Financial Times, December 17, 2005:

Last of the true believers, By John Lloyd

When the former foreign secretary Robin Cook died, he was given a service in St Giles Cathedral, in his native Edinburgh, one of the historic worshipping places of the Church of Scotland. The former Episcopalian Primate of Scotland and Bishop of Edinburgh, Richard Holloway, took the service. He smiled broadly as he described it - "Here was I, an agnostic Anglican, taking the service in a Presbyterian church, for a dead atheist politician. And I thought that was just marvellous." ... Holloway had long been seen as a man living and ministering at the very edge of where religion meets benign disbelief.
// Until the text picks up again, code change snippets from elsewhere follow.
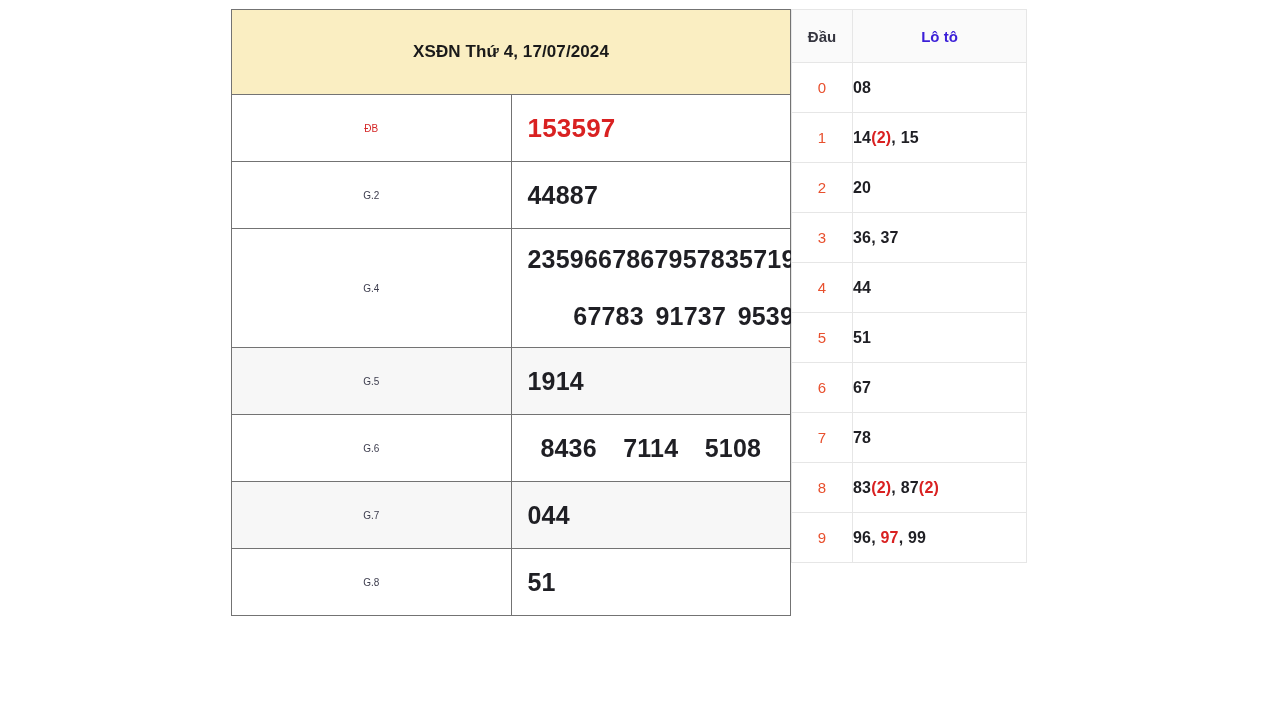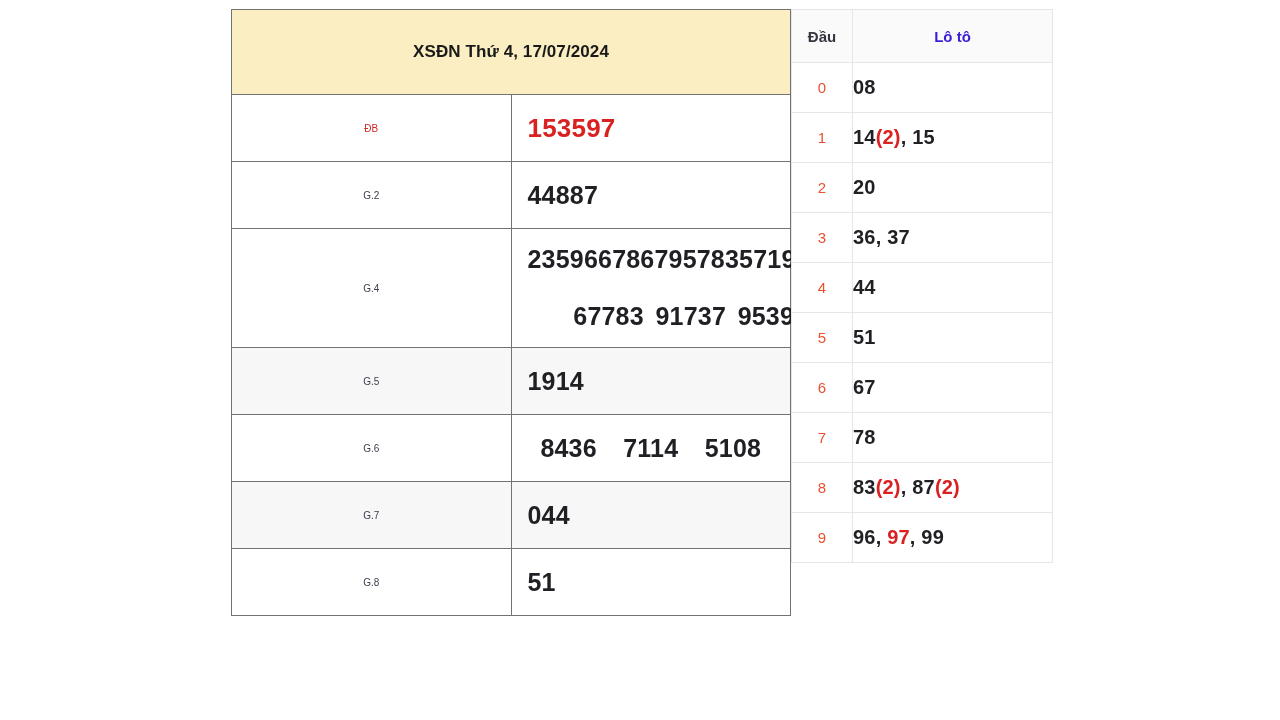--- a/index.html
+++ b/index.html
@@ -88,21 +88,21 @@
 
   .h-db { height: 67px; }
   .h-std { height: 67px; }
   .h-g4 { height: 117px; }
 
   
   .loto-table {
     position: absolute;
     left: 791px;
     top: 9px;
-    width: 262px;
+    width: 236px;
     border-collapse: collapse;
     table-layout: fixed;
     border: 1px solid #e0e0e0;
     background: #ffffff;
   }
   .loto-table td, .loto-table th {
     border: 1px solid #e6e6e6;
     padding: 0;
     vertical-align: middle;
   }
@@ -119,21 +119,21 @@
   .loto-dau {
     width: 60px;
     text-align: center;
     font-size: 15px;
     color: #e8502e;
     font-weight: normal;
   }
   .loto-nums {
     padding-left: 22px;
     text-align: left;
-    font-size: 20px;
+    font-size: 16px;
     font-weight: bold;
     color: #1f1f24;
     letter-spacing: 0.2px;
   }
   .loto-nums .hl { color: #d92121; }
 </style>
 </head>
 <body>
 
 <div id="root">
He publishes a slim volume of reflections most years; the latest is an effort at reconciliation of the human with what he calls "the massive indifference of the universe". ... Holloway's vision is what Christianity in Britain tends to become: a repository of presumed goodness and wisdom which has no, or at best a very distant, God, but owes a lot to Him.... He is in a line of doubting prelates: infamous in the 1960s was another Anglican bishop, John Robinson, whose book, Honest to God, sought the same "Out There" space as Holloway. Since this was at a time when it was still thought important that bishops believe in God, it provoked a storm of controversy because of its insistence that God had (perhaps) become unnecessary.